The room is small, with deep cerulean walls and black furnishings. Even the fireplace is black, and the scorching blue flame from the hearth casts long, eerie shadows. I suspect that wherever I am, Thrace will not be able to find me, and I am warm and dry.
Warm and dry? I glance down at my hands in alarm. Just seconds before, I was lying in the crook of some tree roots, weighed down by my sopping funeral raiment. Now, silver satin brushes my comfortable skin, and over that, a luxurious robe of dark-blue velvet with a high collar and outrageously puffed sleeves.
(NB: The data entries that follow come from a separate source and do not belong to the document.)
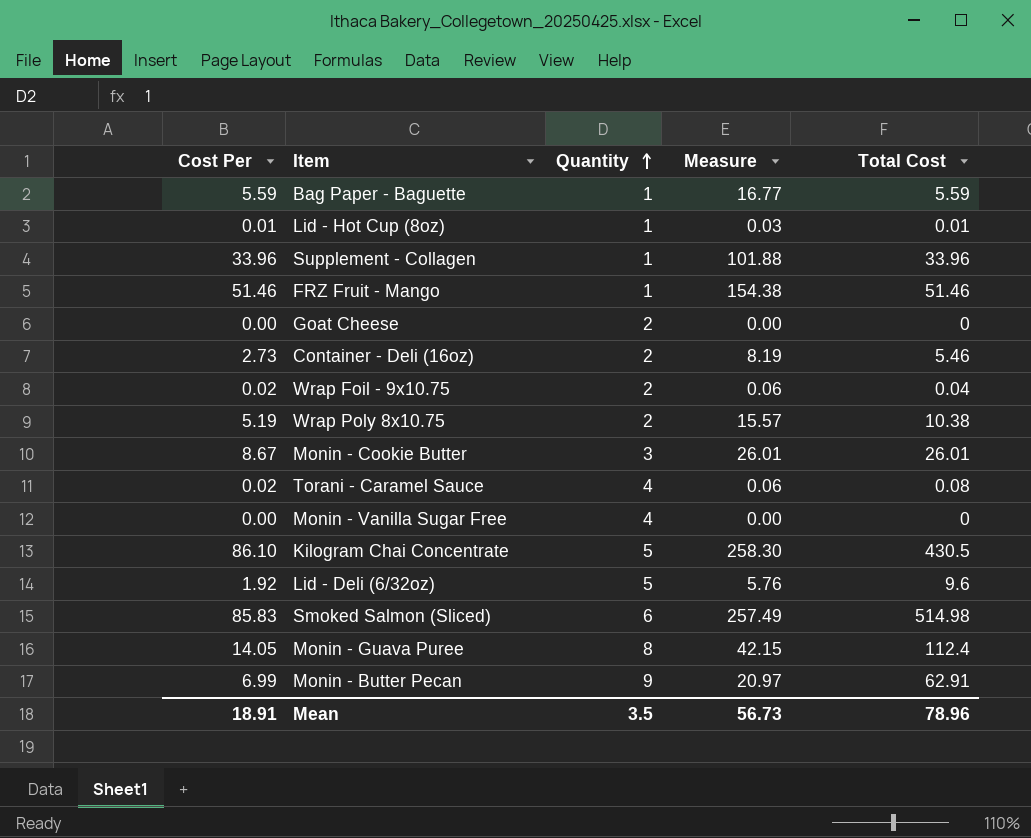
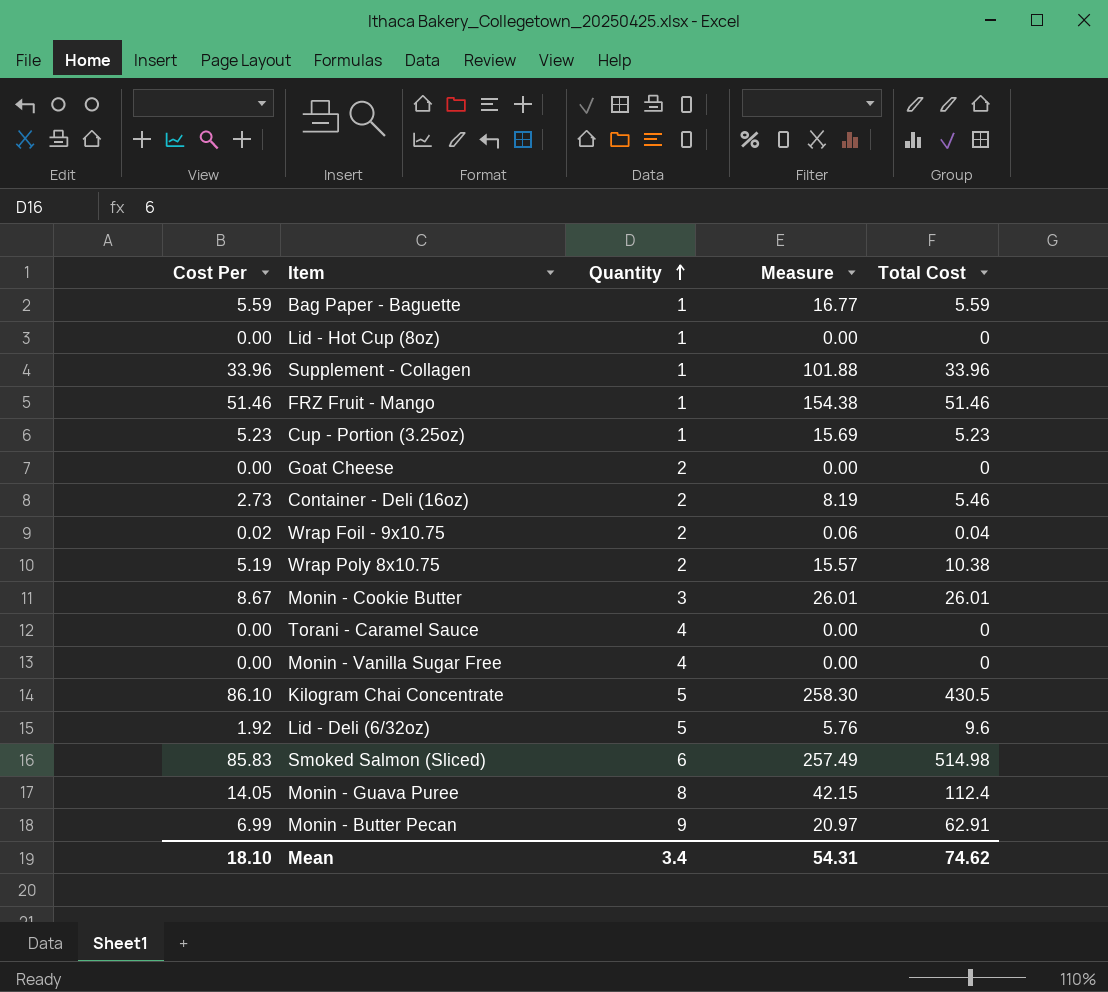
Lid - Hot Cup (8oz) | Cost Per: 0.01 -> 0.00
Lid - Hot Cup (8oz) | Measure: 0.03 -> 0.00
Lid - Hot Cup (8oz) | Total Cost: 0.01 -> 0
row Cup - Portion (3.25oz): none -> 5.23 | 1 | 15.69 | 5.23
Torani - Caramel Sauce | Cost Per: 0.02 -> 0.00
Torani - Caramel Sauce | Measure: 0.06 -> 0.00
Torani - Caramel Sauce | Total Cost: 0.08 -> 0
Mean | Cost Per: 18.91 -> 18.10
Mean | Quantity: 3.5 -> 3.4
Mean | Measure: 56.73 -> 54.31
Mean | Total Cost: 78.96 -> 74.62

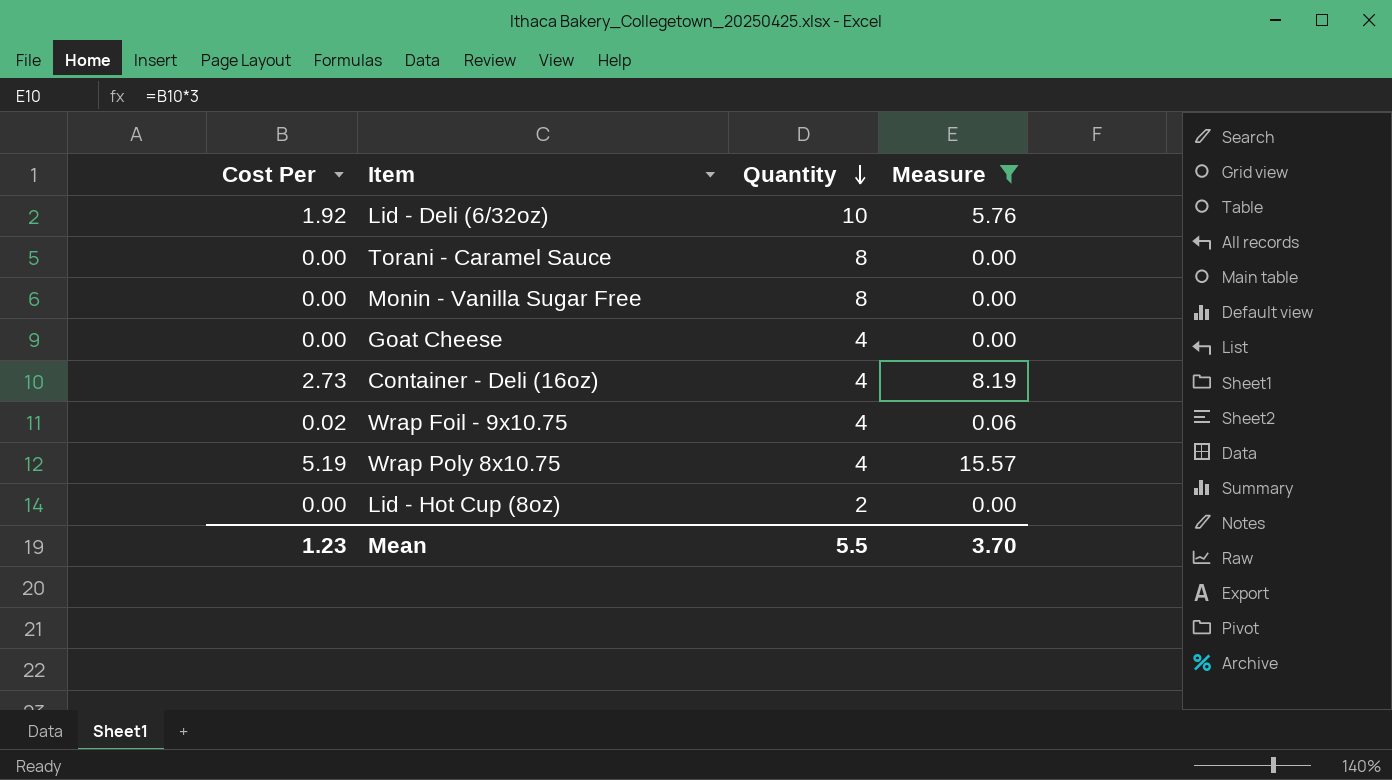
filter: none -> Measure <= 15.57
row order: Quantity ascending -> Quantity descending
column Total Cost | formula: [Cost Per] * [Quantity] -> none
Lid - Deli (6/32oz) | Quantity: 5 -> 10
Torani - Caramel Sauce | Quantity: 4 -> 8
Monin - Vanilla Sugar Free | Quantity: 4 -> 8
Goat Cheese | Quantity: 2 -> 4
Container - Deli (16oz) | Quantity: 2 -> 4
Wrap Foil - 9x10.75 | Quantity: 2 -> 4
Wrap Poly 8x10.75 | Quantity: 2 -> 4
Lid - Hot Cup (8oz) | Quantity: 1 -> 2
Mean | Cost Per: 18.10 -> 1.23
Mean | Quantity: 3.4 -> 5.5
Mean | Measure: 54.31 -> 3.70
There has been no time to change, and I don’t own anything so fine. My usual nightdress is a simple linen shift.
“There.”
I turn in my chair, peeking past the tall wing. Luthian stands framed by an enormous, round window, through which only a brilliant night sky shows. I’m not an expert in constellations, but intuition tells me that, should I study those stars, I will find they aren’t the same ones that shine in the sky above Fablemere.
“Isn’t that so much better?” he asks, striding to the chair opposite mine.
“Y-yes.” I swallow thickly. “Thank you?”
“Refreshment?” He rolls his hand on the end of his wrist, and a goblet appears. Its contents glow like a sapphire lit from within, and glittering metal embellishments cup the glass.
I reach for it, mesmerized, then pull my hand back. “We’re in Faeryland, are we not?”